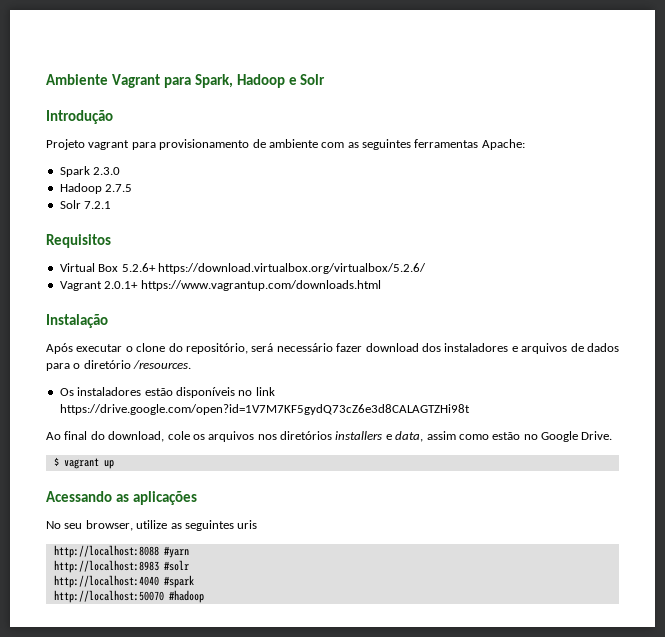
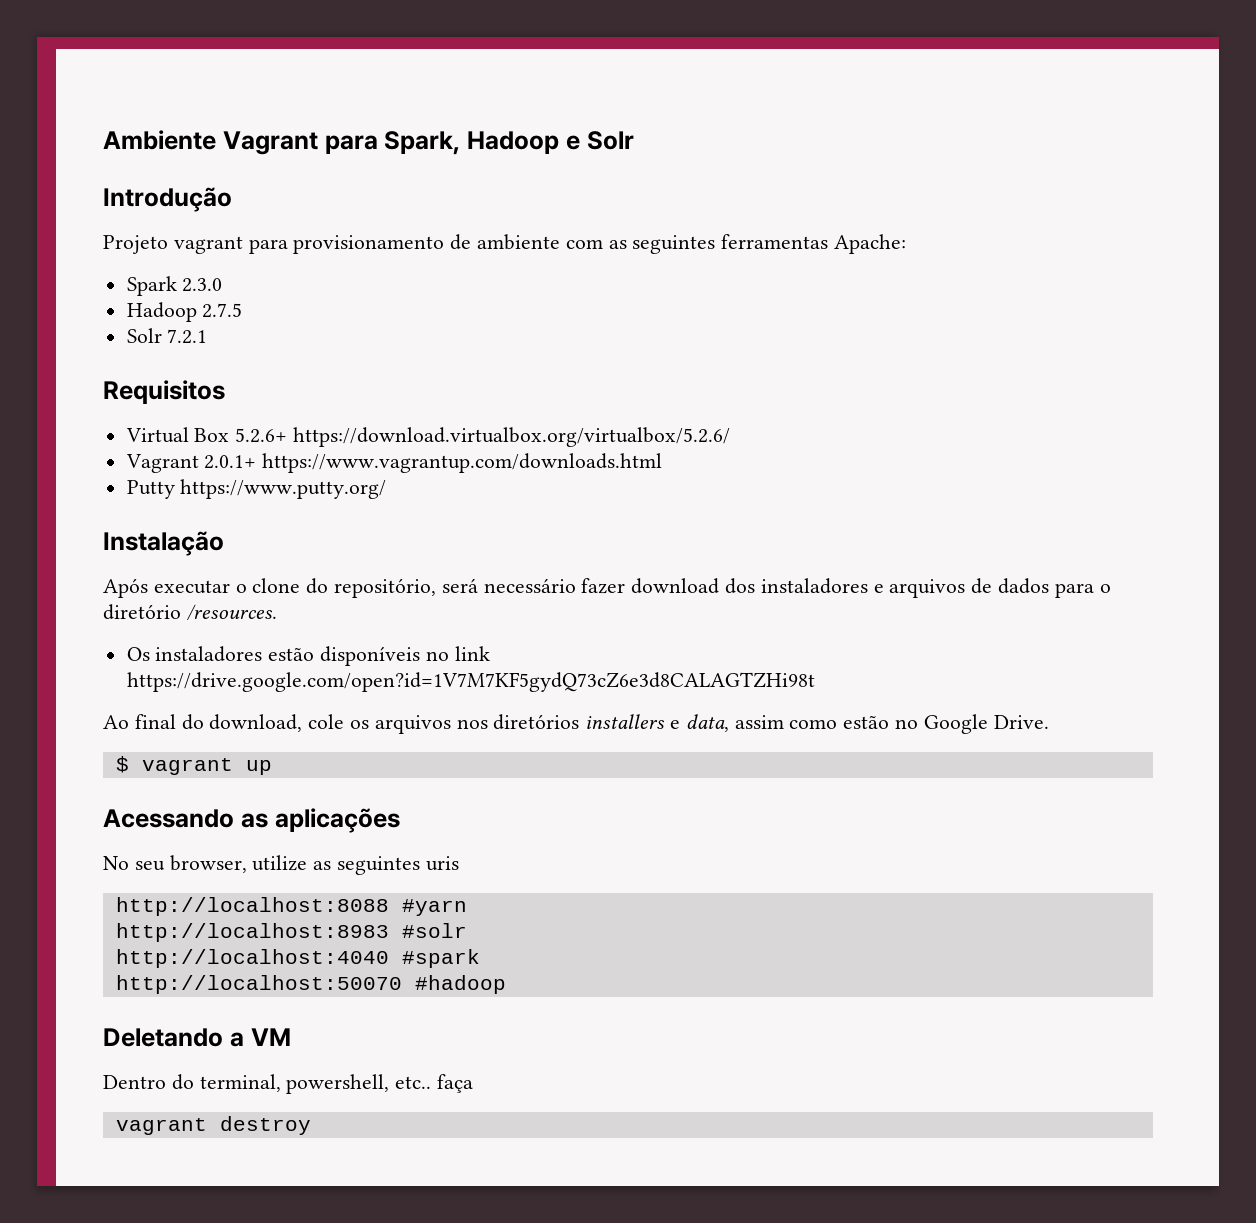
(381, 285) none -> [126,479,387,499] // Putty https://www.putty.org/
(204, 596) none -> [103,1028,291,1047] [103,1074,474,1094] [115,1116,311,1135] // Deletando a VM // Dentro do terminal, powershell, etc.. faça // vagrant destroy

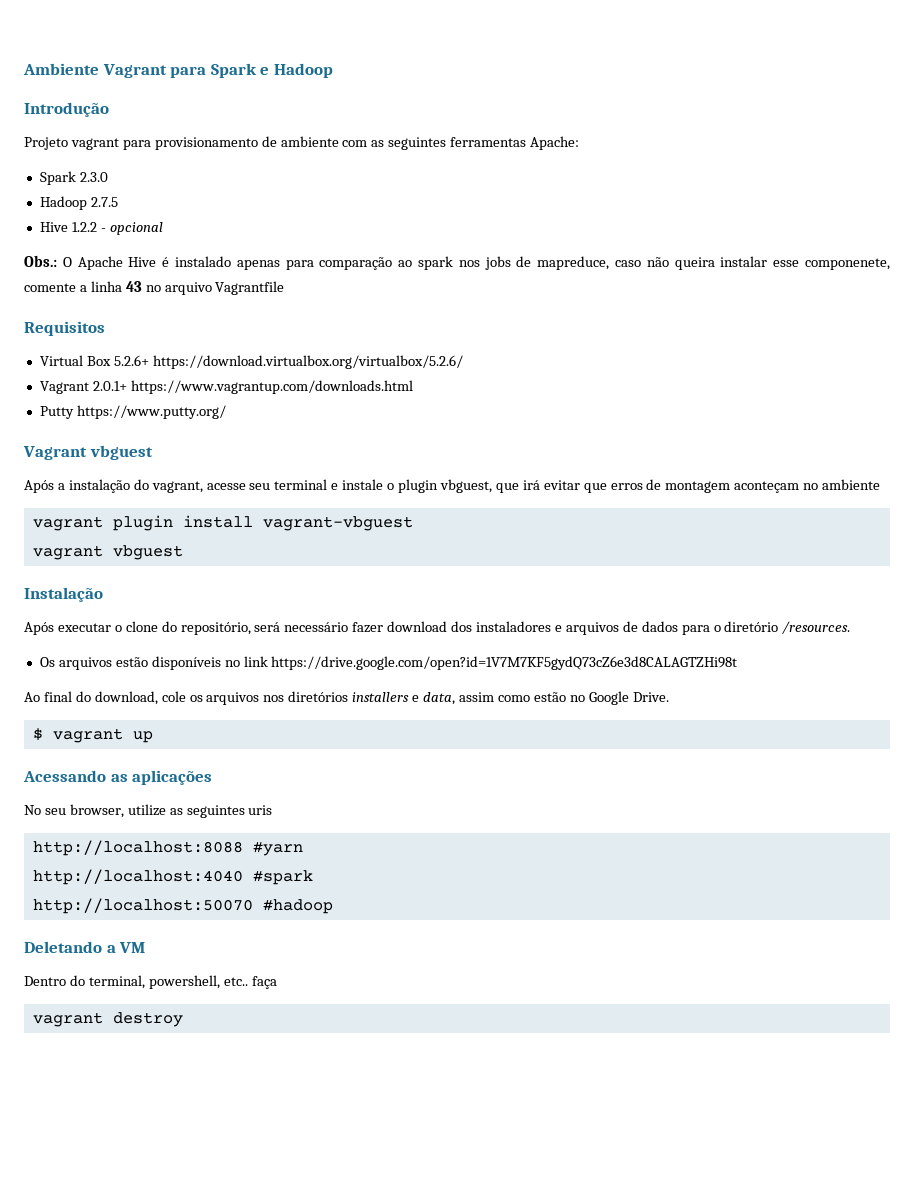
[384,131,634,155] Spark, Hadoop e Solr -> [210,63,333,78] Spark e Hadoop
[126,328,208,344] Solr 7.2.1 -> [39,222,163,235] [24,255,890,270] [24,281,285,295] Hive 1.2.2 - opcional // Obs.: O Apache Hive é instalado apenas para comparação ao spark nos jobs de mapreduce, caso não queira instalar esse componenete, comente a linha 43 no arquivo Vagrantfile
(387, 489) none -> [23,445,153,460] [24,479,881,493] [32,515,413,531] [32,545,183,560] // Vagrant vbguest // Após a instalação do vagrant, acesse seu terminal e instale o plugin vbguest, que irá evitar que erros de montagem aconteçam no ambiente // vagrant plugin install vagrant-vbguest // vagrant vbguest
[155,646,263,662] instaladores -> [58,657,112,670] arquivos
[115,923,467,942] // http://localhost:8983 #solr -> (303, 848) none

....

• REQUIRED ACTION:
Excluding pictures, reproduce the listing above exactly as it stands.

• ANSWER BOX:
(381, 285) none -> [126,479,387,499] // Putty https://www.putty.org/
(204, 596) none -> [103,1028,291,1047] [103,1074,474,1094] [115,1116,311,1135] // Deletando a VM // Dentro do terminal, powershell, etc.. faça // vagrant destroy

[384,131,634,155] Spark, Hadoop e Solr -> [210,63,333,78] Spark e Hadoop
[126,328,208,344] Solr 7.2.1 -> [39,222,163,235] [24,255,890,270] [24,281,285,295] Hive 1.2.2 - opcional // Obs.: O Apache Hive é instalado apenas para comparação ao spark nos jobs de mapreduce, caso não queira instalar esse componenete, comente a linha 43 no arquivo Vagrantfile
(387, 489) none -> [23,445,153,460] [24,479,881,493] [32,515,413,531] [32,545,183,560] // Vagrant vbguest // Após a instalação do vagrant, acesse seu terminal e instale o plugin vbguest, que irá evitar que erros de montagem aconteçam no ambiente // vagrant plugin install vagrant-vbguest // vagrant vbguest
[155,646,263,662] instaladores -> [58,657,112,670] arquivos
[115,923,467,942] // http://localhost:8983 #solr -> (303, 848) none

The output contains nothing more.